5. Patients with moderate to severe renal impairment (creatinine clearance < 60
ml/min).
6. Patients with a screening AST, ALT or Gamma GT result of more than 3 times
the upper limit of normal.
7. Patients with a platelet count of <50 platelets/ ul of blood
8. Patients on treatment with methotrexate or other immunosuppressant
medications.
9. Patients with active known peptic ulcer or history of recurrent ulceration.
10. Patients on treatment with warfarin, clopidogrel, regular high-dose (≥300 mg
OD) aspirin or other anticoagulant medications which in the opinion of the
investigator precludes entry into the trial.
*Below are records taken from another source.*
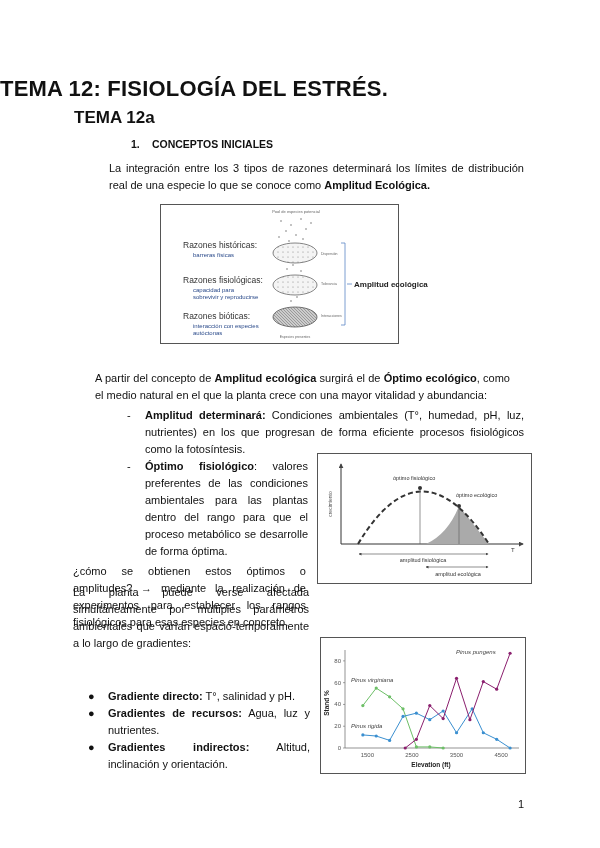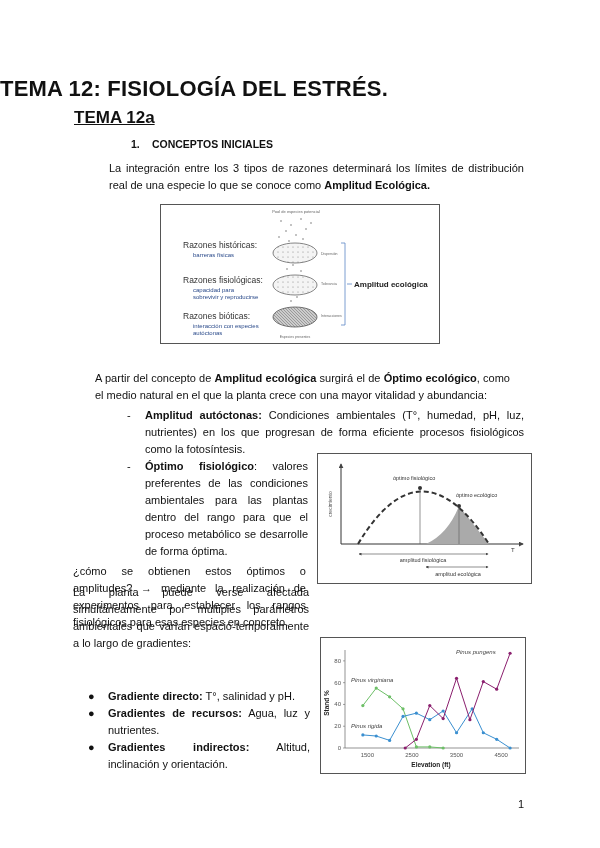"TEMA 12a" .subtitle { text-decoration: underline -> none }
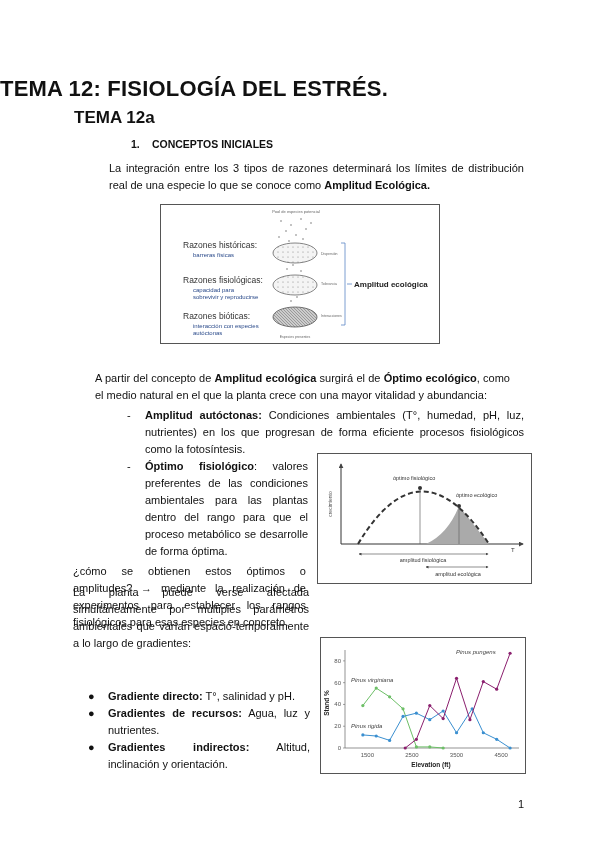"Razones históricas:" div.abs { width: 280px -> 239px }
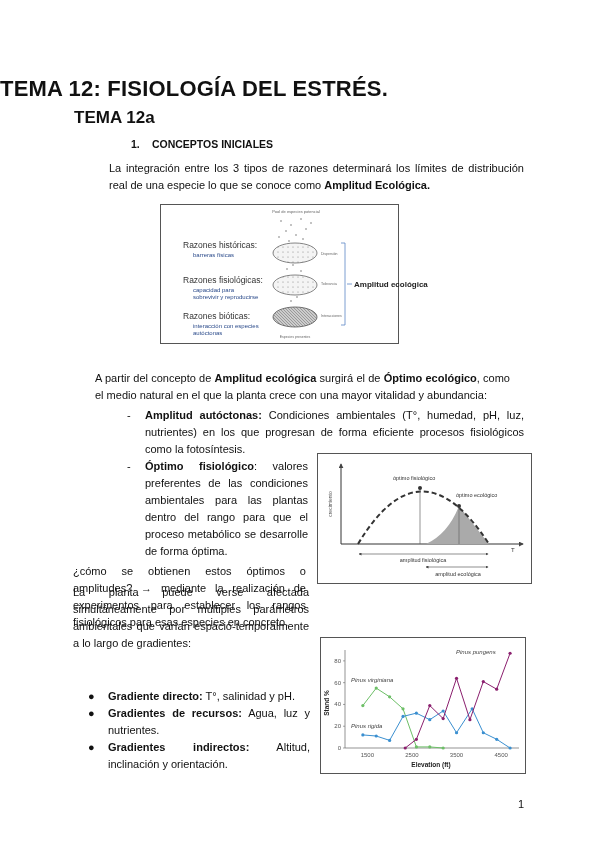"Amplitud autóctonas:" b { text: autóctonas -> determinará }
Patients receiving high-dose aspirin
who are able to come off aspirin for a period of 72 hours prior to any muscle biopsy sample will be eligible to participate.
11. Patients with a medical history which in the opinion of the investigator
contraindicates the use of low-dose aspirin.
12. Patients who are already taking acipimox.
13. Patients with an elective hospital admission scheduled during the trial
period, which in the opinion of the investigator would preclude participation.

E.5 End points

E.5.1

Primary end point(s)

Change in ATP content in skeletal muscle biopsy specimens, between baseline and end of treatment visit at week 12.

E.5.1.1

Timepoint(s) of evaluation of this end point

The primary outcome measure is the change in ATP content in skeletal muscle biopsy specimens. Samples for analysis will be taken at baseline and end of treatment (week 12).

E.5.2

Secondary end point(s)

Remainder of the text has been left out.